The 60-70% problem (and why your accountant can't see it)
Every dentist who has ever asked an accountant to look at their practice has been shown the same thing: a profit and loss statement. The accountant nods at the numbers, possibly points out a line item or two, and the dentist walks away feeling either reassured or vaguely uneasy. Neither outcome is useful because the P&L is the wrong tool for the job.
The P&L tells you what happened. It does not tell you whether it should have happened or what could have happened instead. For a typical owner-operated dental practice doing between $500K and $1.5M in revenue, the gap between what is happening and what could be happening is somewhere between $150,000 and $300,000 of unrealised annual profit. That gap is real. It is also invisible if you only look at outcomes.
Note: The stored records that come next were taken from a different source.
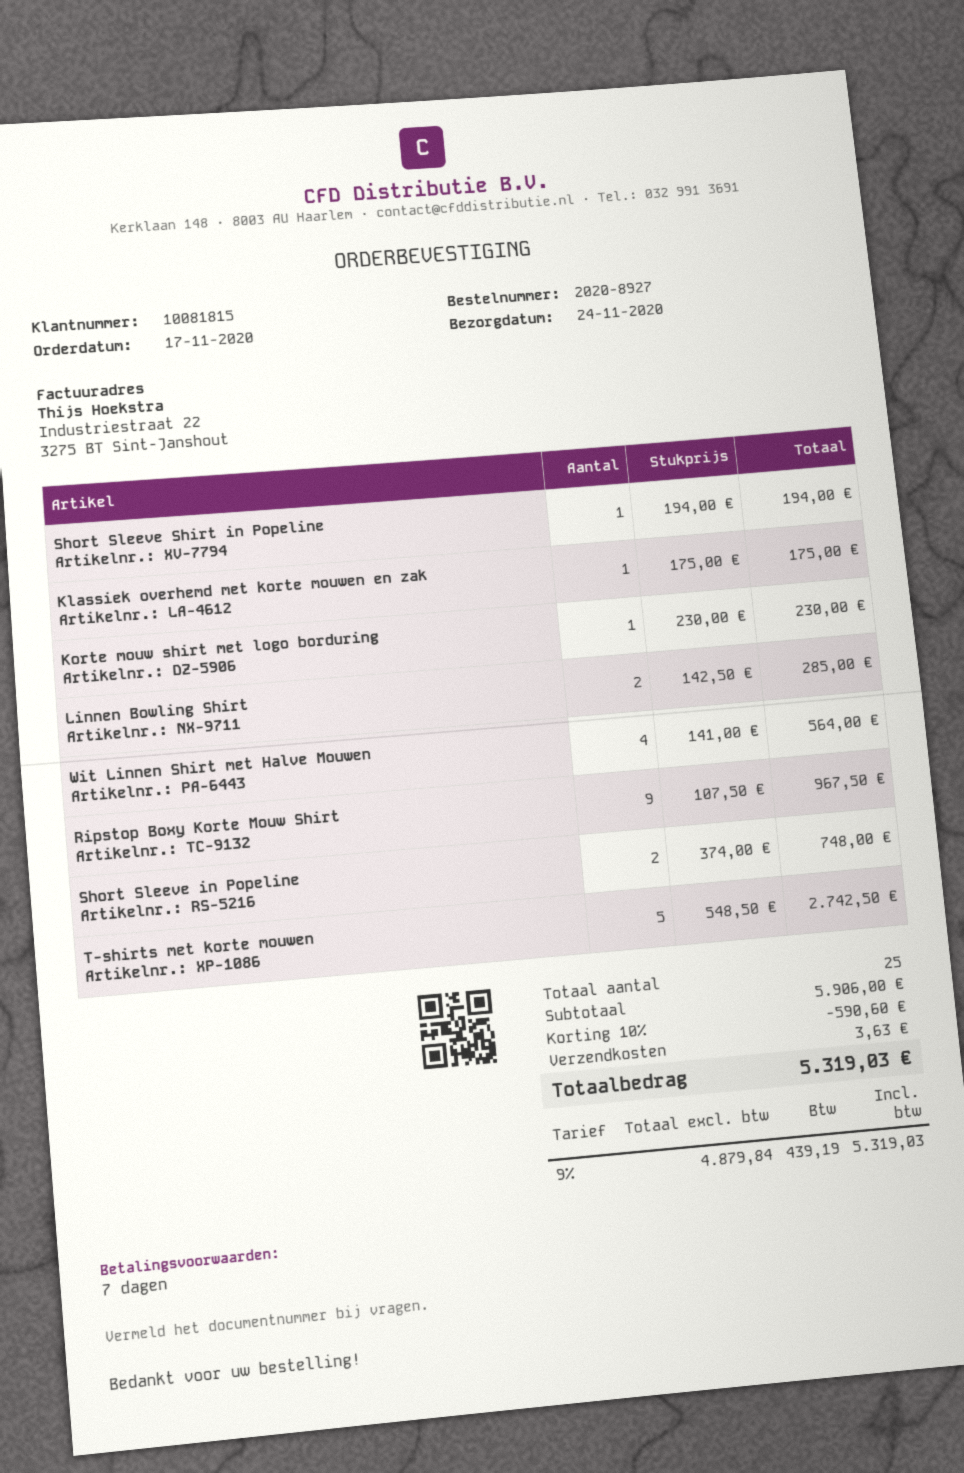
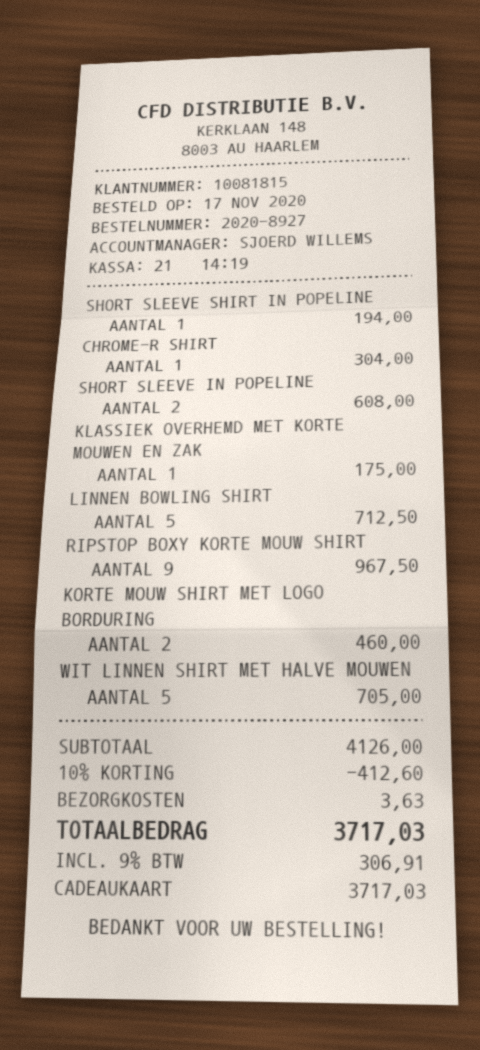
Korte mouw shirt met logo borduring: 1 for 230.00 -> 2 for 460.00
Linnen Bowling Shirt: 2 for 285.00 -> 5 for 712.50
Wit Linnen Shirt met Halve Mouwen: 4 for 564.00 -> 5 for 705.00
Short Sleeve in Popeline: 2 for 748.00 -> 2 for 608.00
T-shirts met korte mouwen: 5 for 2742.50 -> none
CHROME-R SHIRT: none -> 1 for 304.00
subtotal: 5906.00 -> 4126.00
discount: 10% = 590.60 -> 10% = 412.60
tax: 9% = 439.19 -> 9% = 306.91
total: 5319.03 -> 3717.03

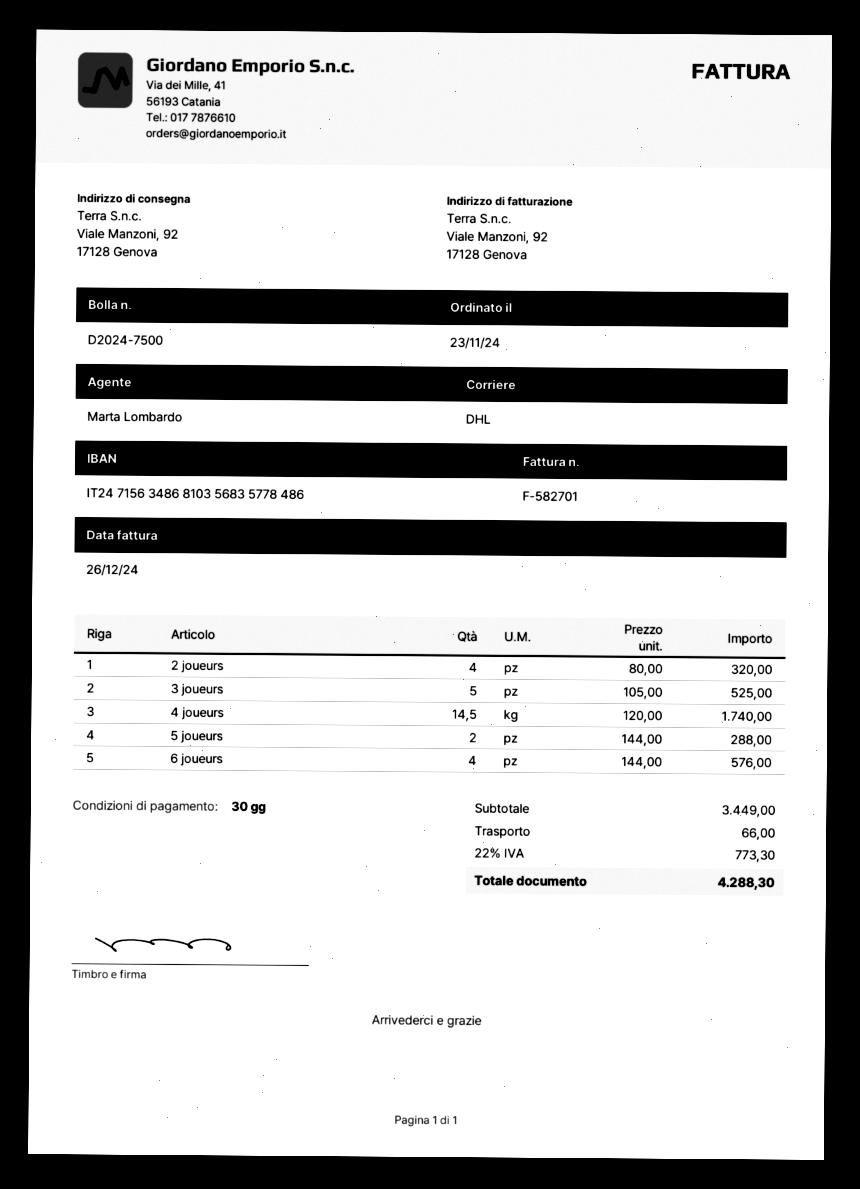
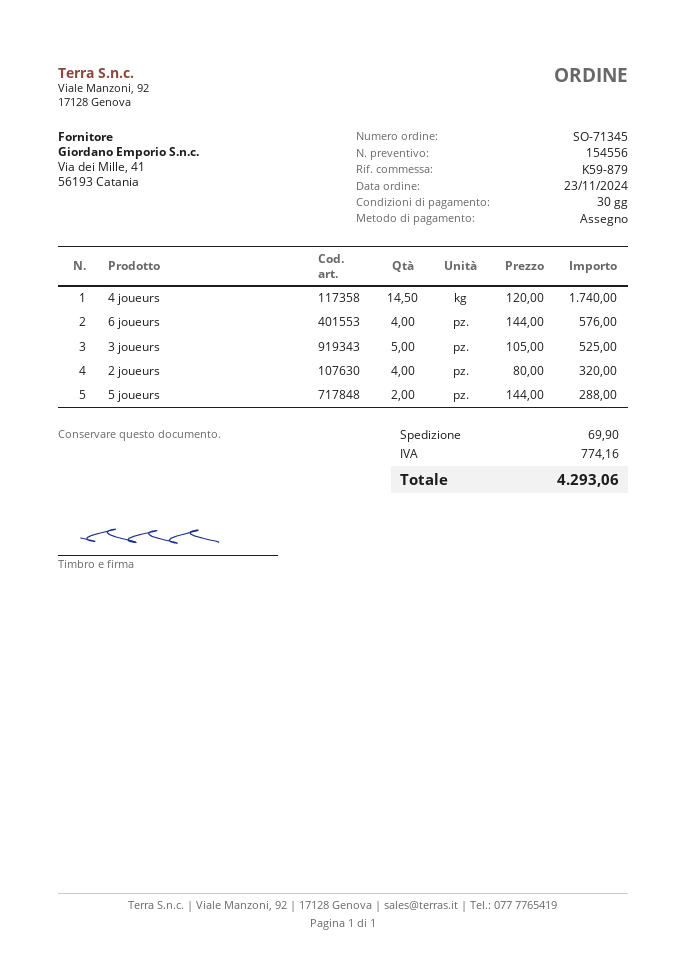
shipping: 66.00 -> 69.90
tax: 773.30 -> 774.16
total: 4288.30 -> 4293.06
The reason the gap exists is not that anyone is doing anything wrong. The reason is that the practice operates on 12 interconnected operational drivers, new patient flow, recall, treatment plan acceptance, fee schedule, chair utilisation, cancellations, hygiene productivity, staff costs, consumables, lab costs, financial visibility, online reputation…and most practices have never been measured against any of them individually, let alone all 12 together. The P&L aggregates the output of all 12 into single line items. By the time the P&L tells you something is off, the cause is three or four levers deep.
The work of profit advisory is not to look harder at the P&L. It is to measure the 12 drivers, identify the three or four where the gap is largest, and work them in coordination until the P&L moves on its own. The principal who does this discovers two things: first, that the gap was always there. Second, that closing it does not require working harder. Often it requires working less, but on different things.
If you've ever felt that the practice should be more profitable than it is, you are almost certainly correct. The question is which three of the 12 levers are carrying the largest dollar opportunity in your specific practice. There is no answer to that question without measurement.